#### Provided material:

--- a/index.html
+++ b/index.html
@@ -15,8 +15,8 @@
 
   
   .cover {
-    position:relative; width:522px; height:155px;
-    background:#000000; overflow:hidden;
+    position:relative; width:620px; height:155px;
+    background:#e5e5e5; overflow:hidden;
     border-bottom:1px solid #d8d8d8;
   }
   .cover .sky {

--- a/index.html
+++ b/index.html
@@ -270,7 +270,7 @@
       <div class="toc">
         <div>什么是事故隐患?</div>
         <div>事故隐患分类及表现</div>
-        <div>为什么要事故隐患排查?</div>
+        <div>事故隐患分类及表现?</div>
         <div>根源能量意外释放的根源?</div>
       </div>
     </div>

---

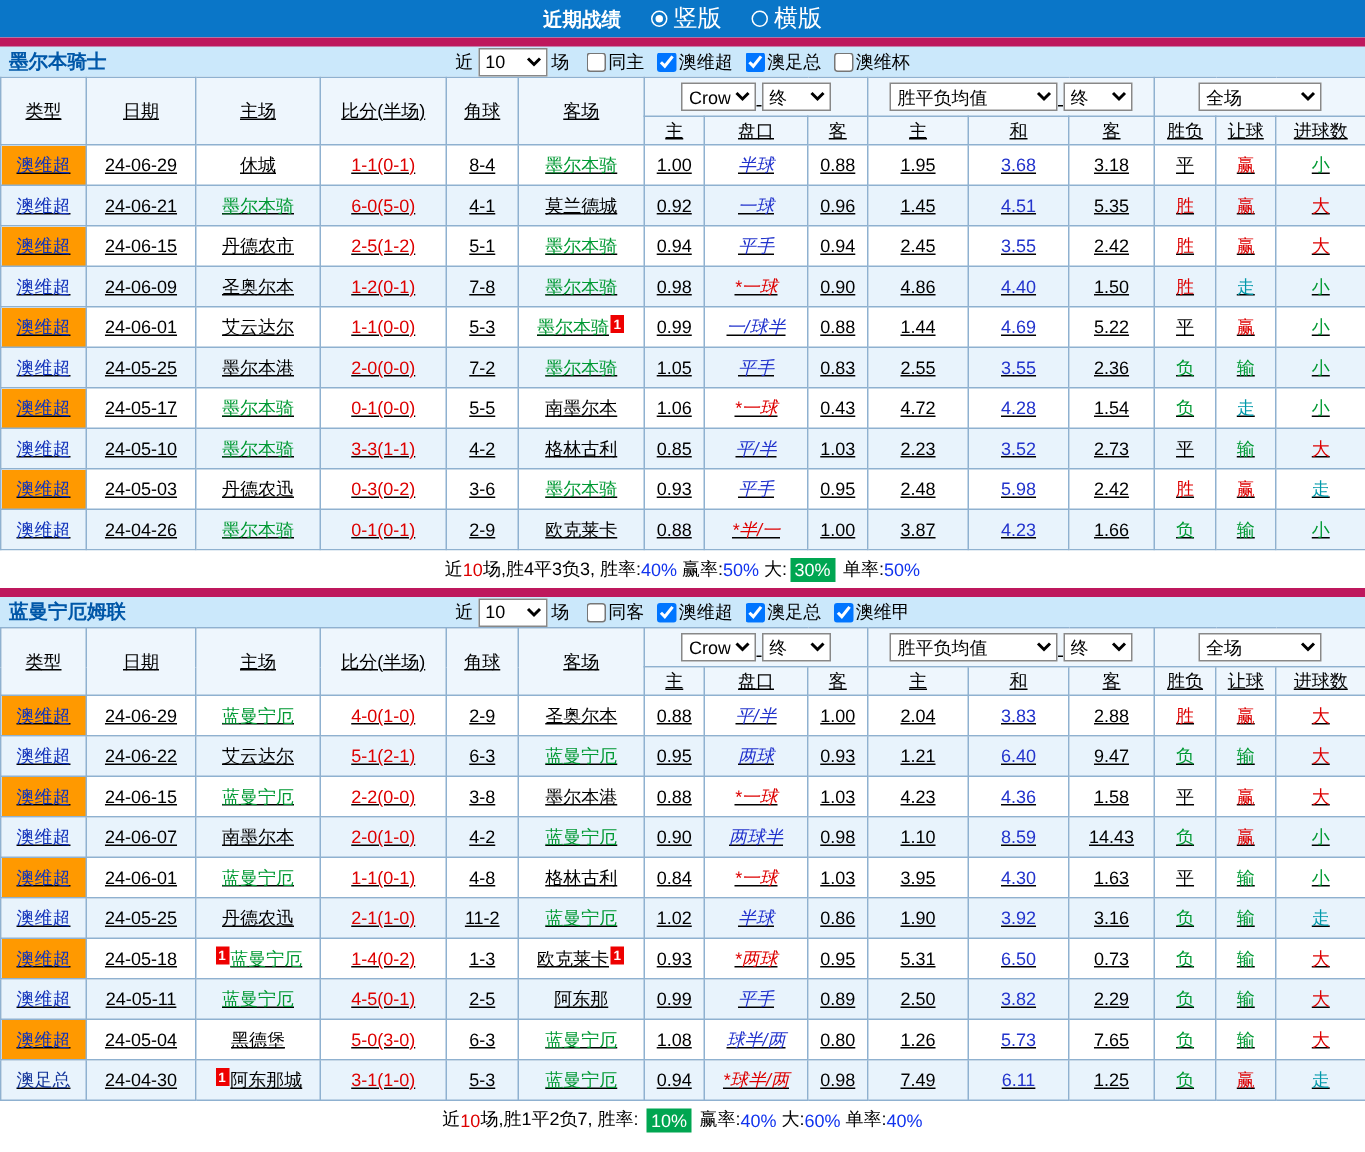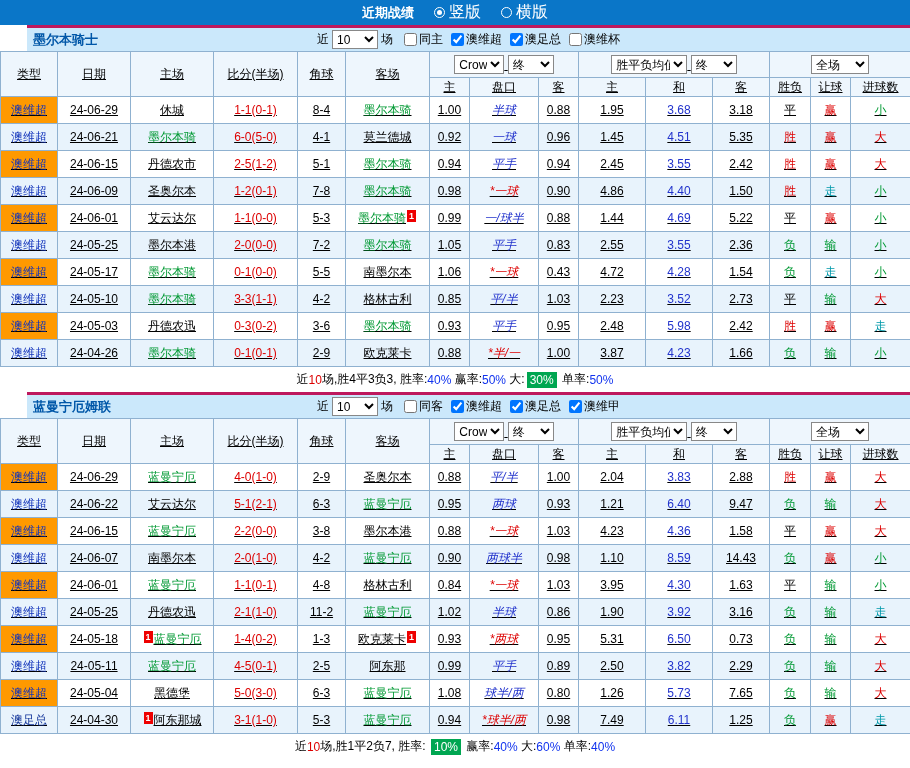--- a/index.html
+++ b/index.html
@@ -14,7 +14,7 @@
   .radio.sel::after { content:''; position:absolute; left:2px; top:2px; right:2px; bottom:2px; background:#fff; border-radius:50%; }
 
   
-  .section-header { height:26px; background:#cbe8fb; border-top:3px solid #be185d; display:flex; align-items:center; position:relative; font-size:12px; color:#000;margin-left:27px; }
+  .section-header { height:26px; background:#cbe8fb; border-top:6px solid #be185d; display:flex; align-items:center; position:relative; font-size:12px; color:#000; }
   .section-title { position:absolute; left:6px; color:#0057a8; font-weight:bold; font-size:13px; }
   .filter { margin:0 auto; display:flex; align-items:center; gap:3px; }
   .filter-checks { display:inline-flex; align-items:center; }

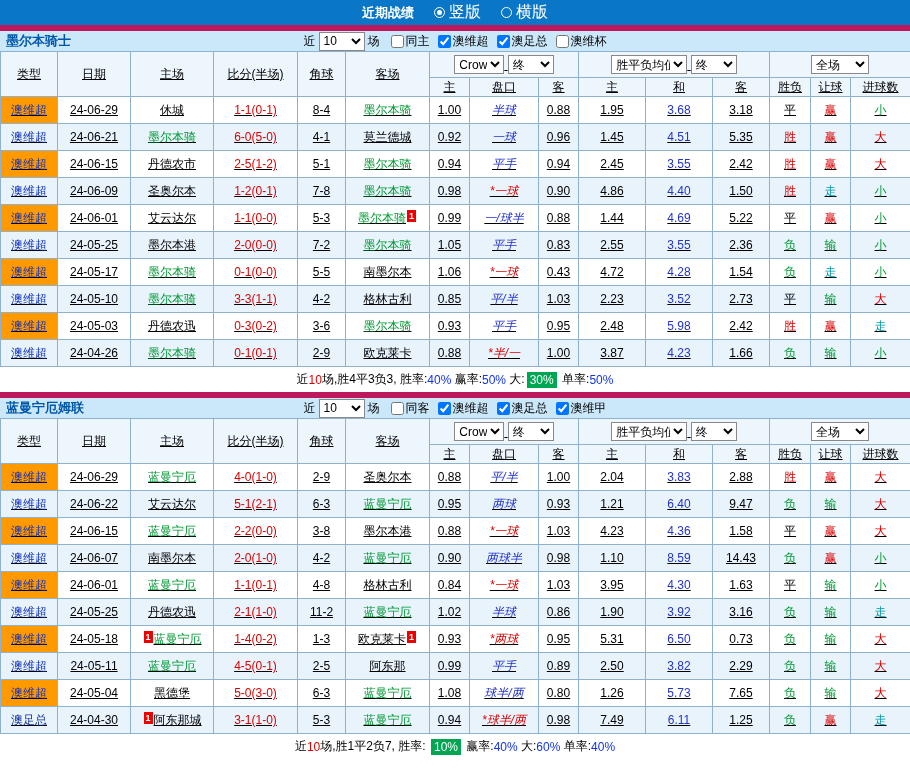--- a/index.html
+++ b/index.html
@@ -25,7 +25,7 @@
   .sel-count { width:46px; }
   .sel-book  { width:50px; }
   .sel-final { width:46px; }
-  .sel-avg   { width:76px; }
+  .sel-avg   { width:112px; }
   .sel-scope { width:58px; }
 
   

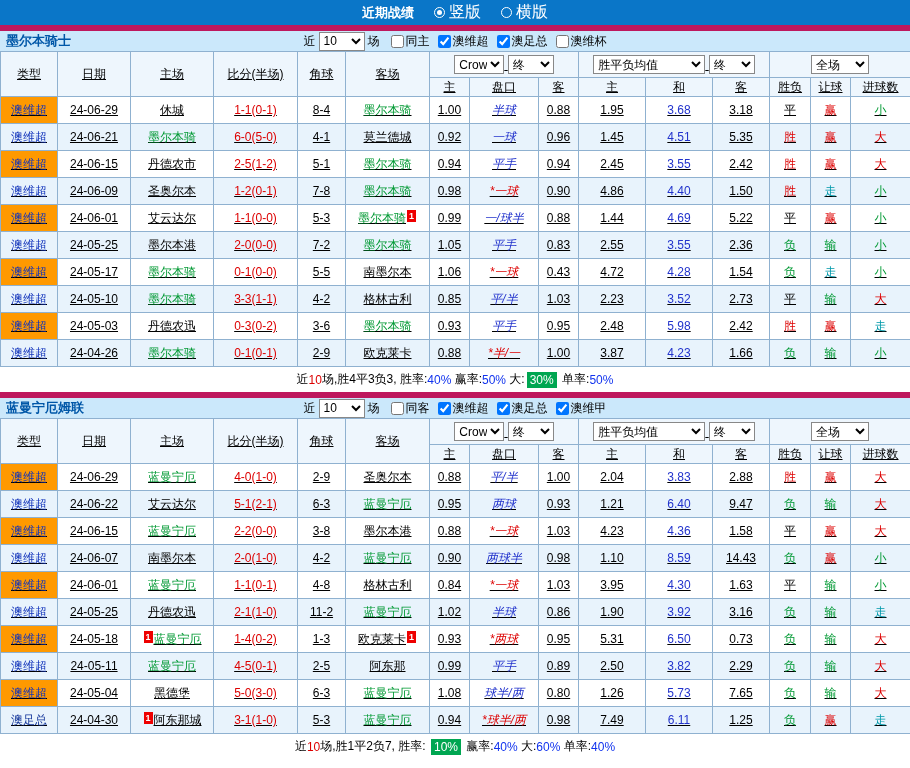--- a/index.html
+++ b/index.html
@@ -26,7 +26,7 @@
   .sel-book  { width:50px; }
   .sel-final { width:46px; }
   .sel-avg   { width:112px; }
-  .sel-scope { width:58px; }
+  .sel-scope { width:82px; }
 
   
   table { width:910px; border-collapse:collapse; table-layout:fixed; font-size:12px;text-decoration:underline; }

* * *

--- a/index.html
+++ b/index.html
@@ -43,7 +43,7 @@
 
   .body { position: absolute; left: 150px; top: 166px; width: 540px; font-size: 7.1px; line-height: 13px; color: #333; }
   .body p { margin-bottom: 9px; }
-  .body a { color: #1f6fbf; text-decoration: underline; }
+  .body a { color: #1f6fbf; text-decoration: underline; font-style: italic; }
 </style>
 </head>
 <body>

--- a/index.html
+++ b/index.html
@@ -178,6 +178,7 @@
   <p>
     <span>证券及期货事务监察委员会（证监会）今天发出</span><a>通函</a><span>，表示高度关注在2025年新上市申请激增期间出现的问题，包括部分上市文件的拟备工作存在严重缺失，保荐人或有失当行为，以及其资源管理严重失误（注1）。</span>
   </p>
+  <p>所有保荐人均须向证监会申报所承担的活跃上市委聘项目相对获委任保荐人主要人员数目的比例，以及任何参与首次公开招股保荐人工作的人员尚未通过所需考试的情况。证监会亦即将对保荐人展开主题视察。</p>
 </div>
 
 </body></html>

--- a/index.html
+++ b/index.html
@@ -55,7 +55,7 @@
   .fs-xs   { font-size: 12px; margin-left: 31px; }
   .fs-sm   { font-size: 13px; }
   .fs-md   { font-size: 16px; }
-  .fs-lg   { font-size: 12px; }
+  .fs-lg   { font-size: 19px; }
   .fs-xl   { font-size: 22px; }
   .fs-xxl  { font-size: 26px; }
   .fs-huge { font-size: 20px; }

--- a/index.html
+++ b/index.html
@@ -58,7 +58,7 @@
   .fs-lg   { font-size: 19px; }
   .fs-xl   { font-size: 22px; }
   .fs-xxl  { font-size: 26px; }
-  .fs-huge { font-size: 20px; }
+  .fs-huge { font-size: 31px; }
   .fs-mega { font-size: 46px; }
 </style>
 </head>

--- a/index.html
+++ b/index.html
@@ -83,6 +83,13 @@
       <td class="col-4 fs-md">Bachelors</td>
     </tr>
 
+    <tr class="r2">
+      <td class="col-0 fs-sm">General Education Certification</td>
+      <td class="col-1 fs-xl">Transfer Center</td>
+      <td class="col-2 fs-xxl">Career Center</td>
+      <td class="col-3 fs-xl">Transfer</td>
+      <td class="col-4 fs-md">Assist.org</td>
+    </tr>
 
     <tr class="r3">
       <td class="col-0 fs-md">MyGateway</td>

#### How to complete this task:
Looking at the records above, say how many lines hold the string "display". Write nothing but the number.

#### Response box:
4